On voudrait le faire qu’on ne s’y prendrait pas mieux. Certains actes médicaux n’ont pas été revalorisés depuis vingt ans. Des libéraux envisagent de se déconventionner. Si on continue, on aura une médecine privée pour ceux qui peuvent payer et une médecine low cost pour les autres. C’est exactement ce que je veux éviter. C’est pour cela que j’ai décidé de quitter le gouvernement. Parce qu’il n’y avait pas de vision. Je suis médecin depuis vingt-cinq ans : je ne pouvais pas cautionner une politique de rabotage budgétaire. J’aurais voulu une vraie trajectoire pluriannuelle d’investissement sur la prévention, les déserts médicaux, la formation. Rien de tout cela n’était possible dans le cadre imposé.

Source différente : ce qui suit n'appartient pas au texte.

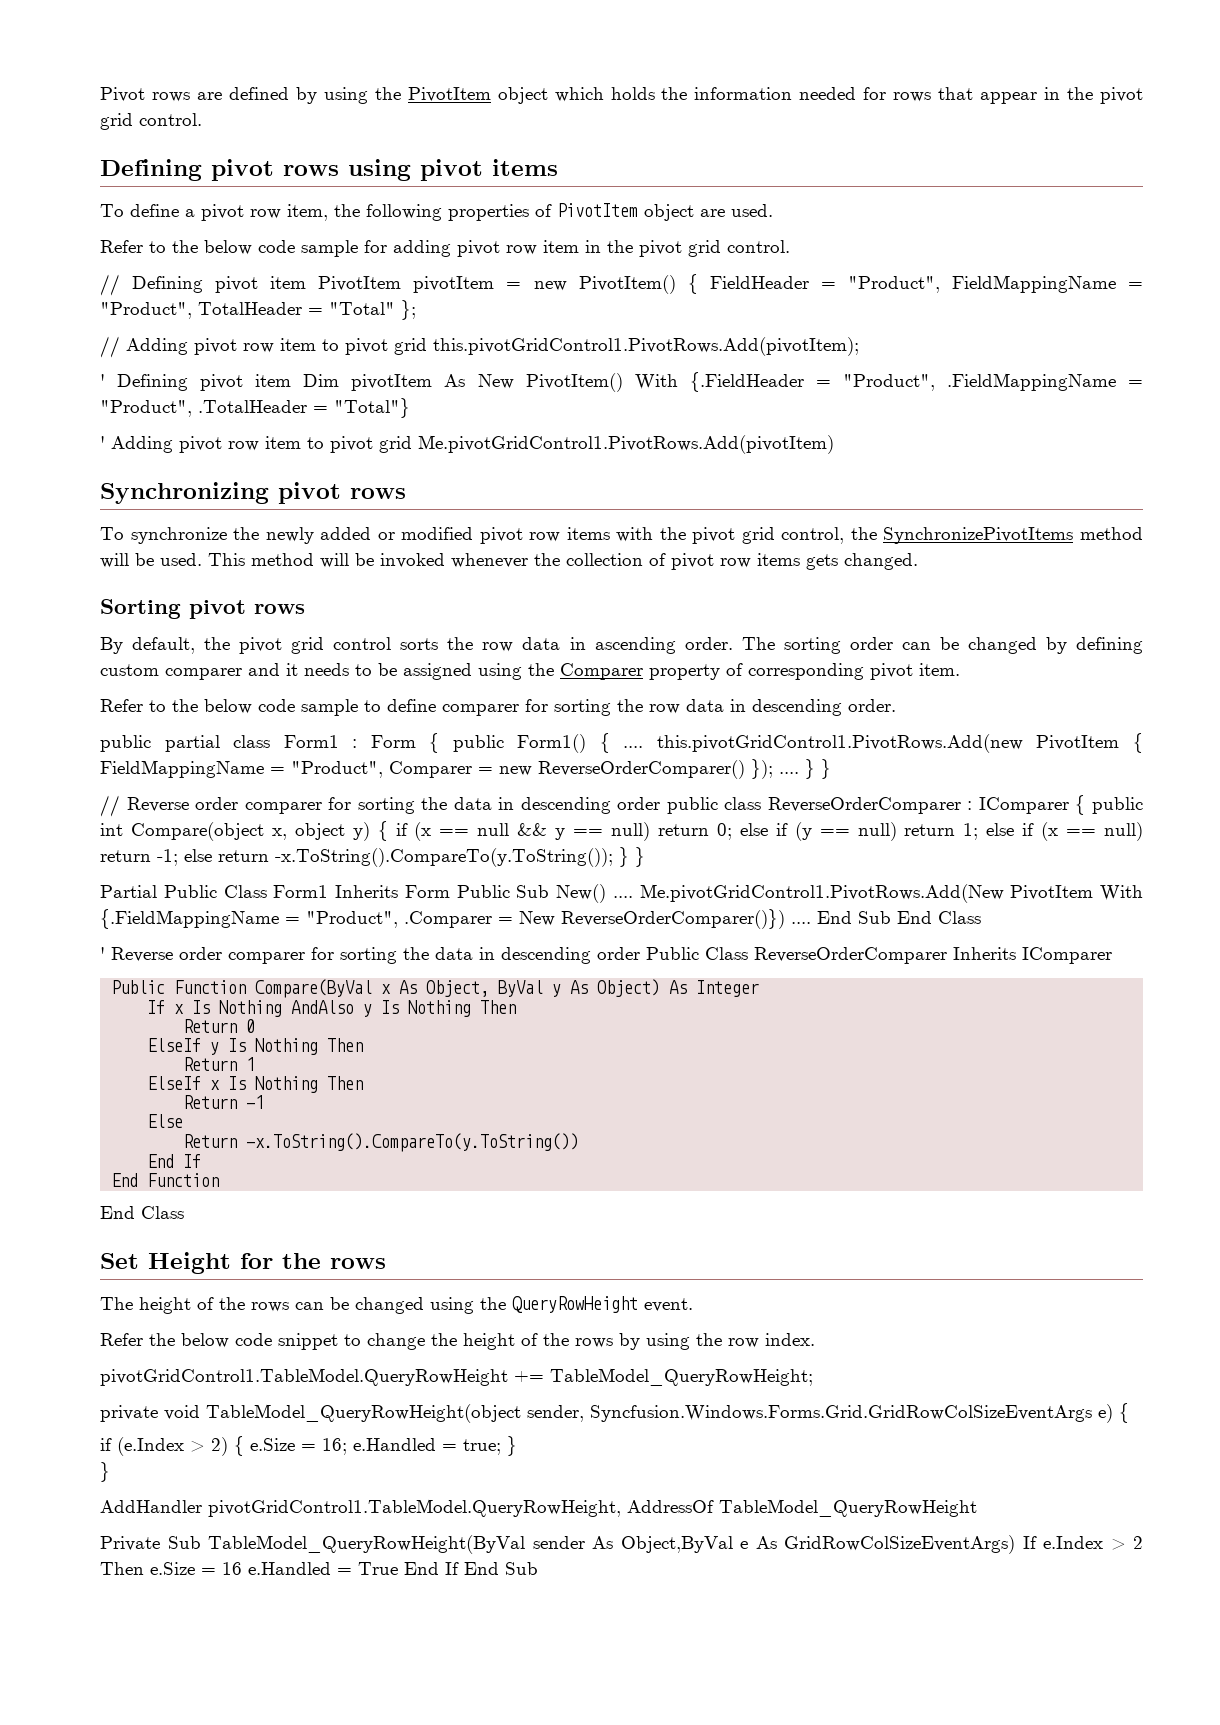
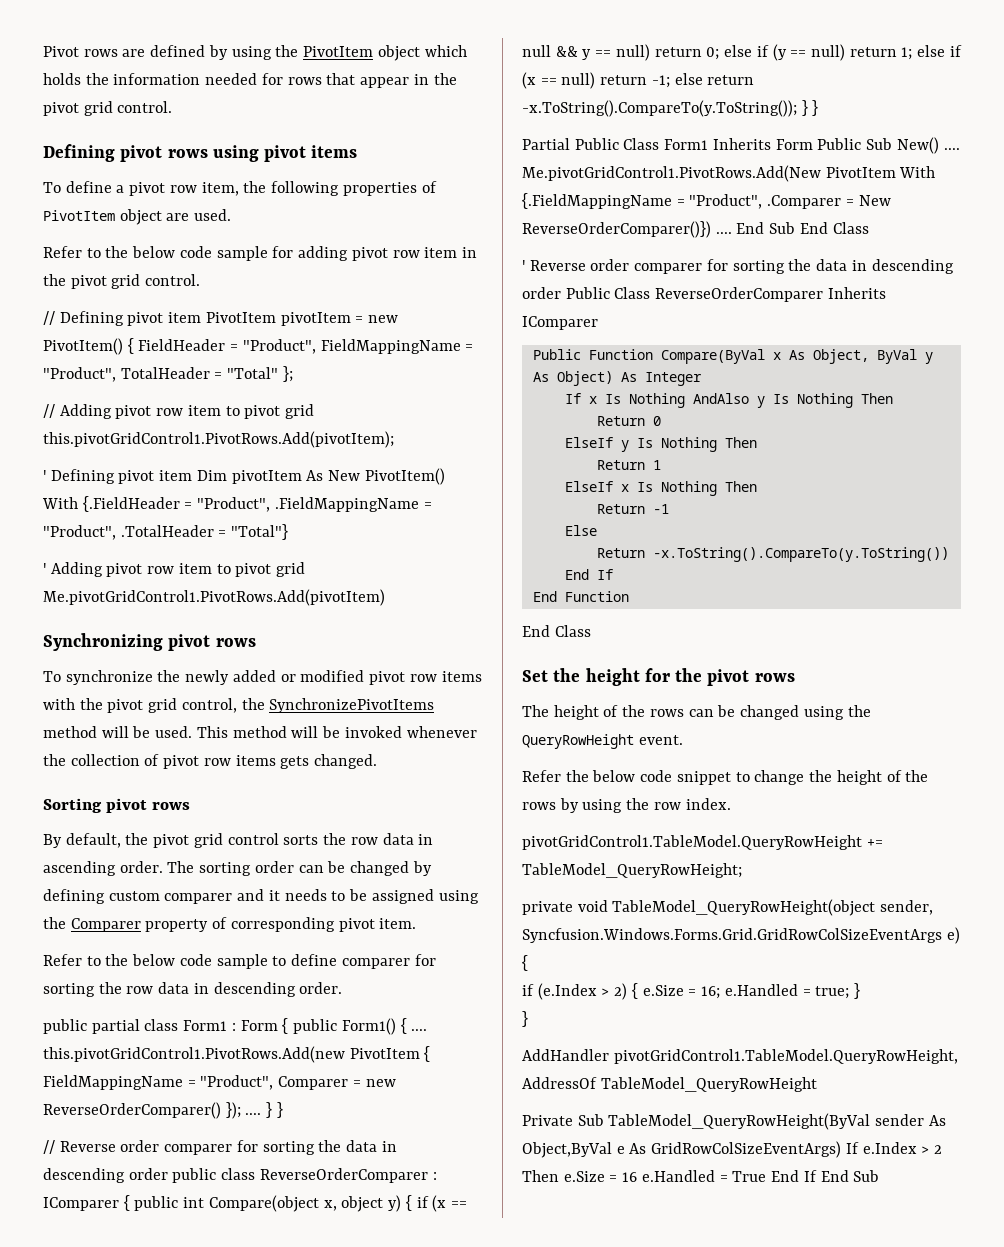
- Set Height for the rows
+ Set the height for the pivot rows

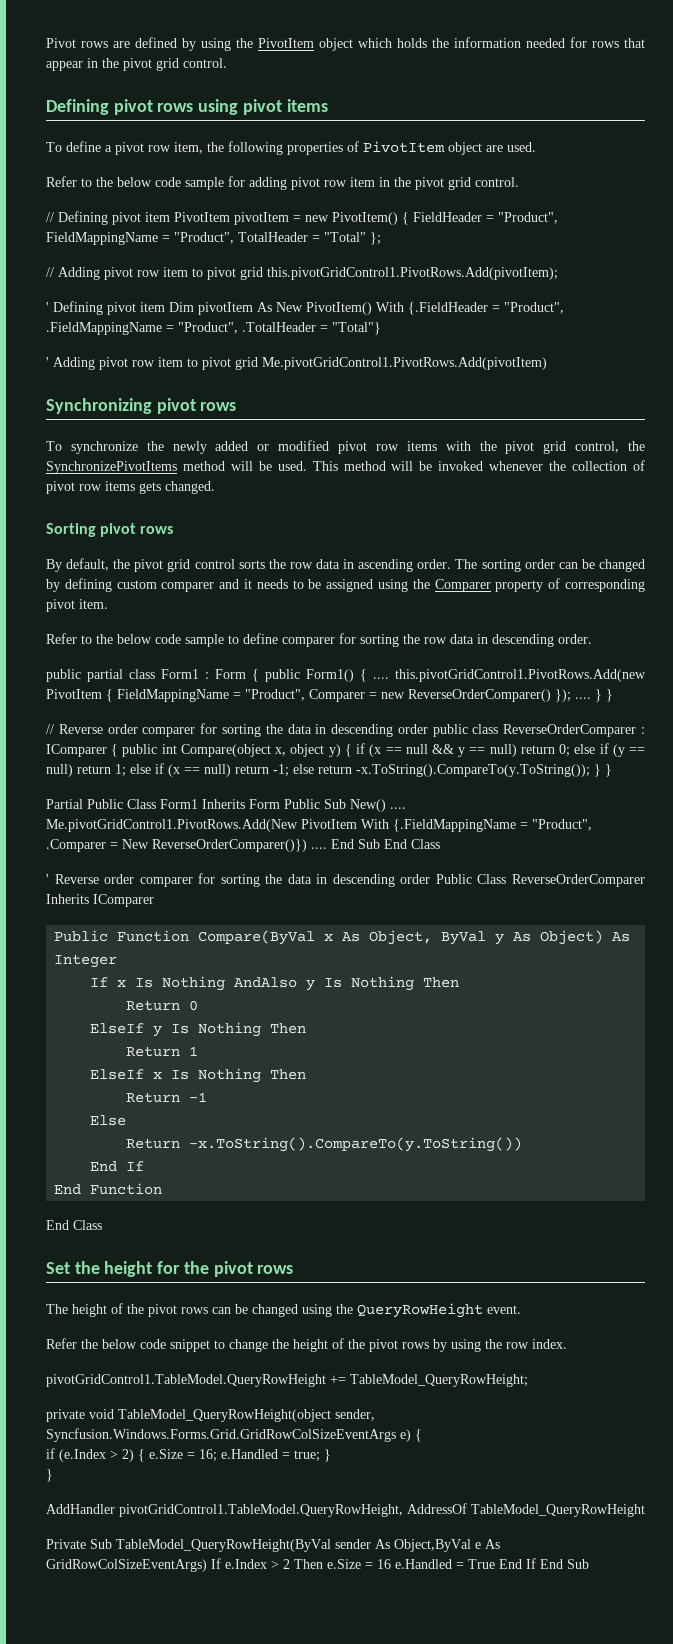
- The height of the rows can be changed using the QueryRowHeight event.
+ The height of the pivot rows can be changed using the QueryRowHeight event.
- Refer the below code snippet to change the height of the rows by using the row index.
+ Refer the below code snippet to change the height of the pivot rows by using the row index.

Qu’avez-vous malgré tout réussi à faire au ministère ?
Nous avons lancé un pacte contre les déserts médicaux : mobilisation des « médecins solidaires », retour des docteurs juniors dans les territoires, suppression du numerus apertus pour former davantage d’étudiants français. J’ai voulu que la France reprenne le contrôle de sa formation médicale : il n’est pas normal que des milliers d’étudiants partent se former en Roumanie ou en Espagne pendant qu’on manque de médecins ici.
Certains de vos collègues LR sont restés au gouvernement malgré la ligne du parti. Quelle est votre position ?
Je ne juge personne. Si mes collègues pensent pouvoir agir utilement, tant mieux. Mais chacun doit assumer ses choix : il y a la ligne du parti, et il y a la responsabilité individuelle. Moi, je n’avais plus les leviers pour mener la politique de santé que je voulais.
Concernant Les Républicains, comment le parti peut-il se reconstruire après cette séquence aussi confuse que douloureuse ?
Le vrai danger pour 2027, c’est une confrontation au deuxième tour entre les extrêmes. Je ne crois pas que la France puisse se confier à ceux qui l’amèneraient à sa perte. Notre responsabilité est donc d’offrir une alternative crédible, pas trois candidatures à 5%.
Faut-il une primaire à droite ?
Il est encore trop tôt, mais pourquoi pas si elle est bien préparée. Mais il faut du temps, un projet, des compromis programmatiques. Une coalition, ça se construit, ça ne s’improvise pas. Commençons par les municipales : nous devons montrer que la droite a encore un ancrage local solide, c’est la première pierre pour 2027.